**EXERCISE:** Could every line of the listing be output exactly, with the pictures skipped?
╔══
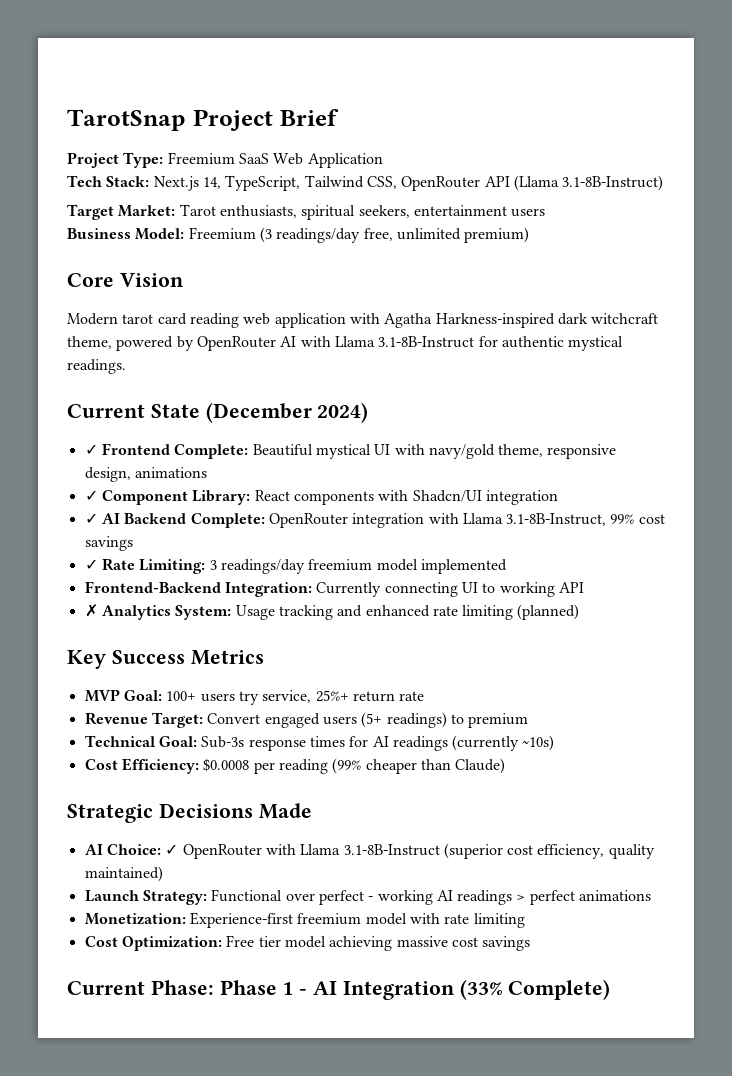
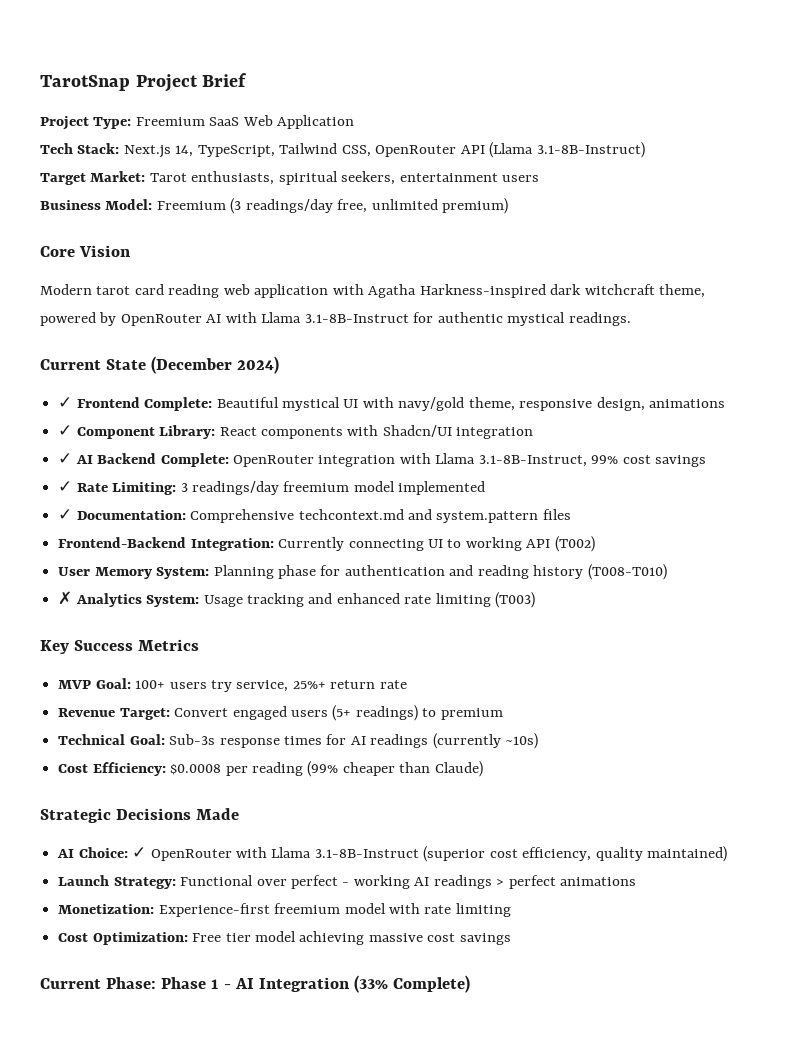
+ ✓ Documentation: Comprehensive techcontext.md and system.pattern files
- Frontend-Backend Integration: Currently connecting UI to working API
+ Frontend-Backend Integration: Currently connecting UI to working API (T002)
+ User Memory System: Planning phase for authentication and reading history (T008-T010)
- ✗ Analytics System: Usage tracking and enhanced rate limiting (planned)
+ ✗ Analytics System: Usage tracking and enhanced rate limiting (T003)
╚══
**EXERCISE RESPONSE:**
+ ✓ Documentation: Comprehensive techcontext.md and system.pattern files
- Frontend-Backend Integration: Currently connecting UI to working API
+ Frontend-Backend Integration: Currently connecting UI to working API (T002)
+ User Memory System: Planning phase for authentication and reading history (T008-T010)
- ✗ Analytics System: Usage tracking and enhanced rate limiting (planned)
+ ✗ Analytics System: Usage tracking and enhanced rate limiting (T003)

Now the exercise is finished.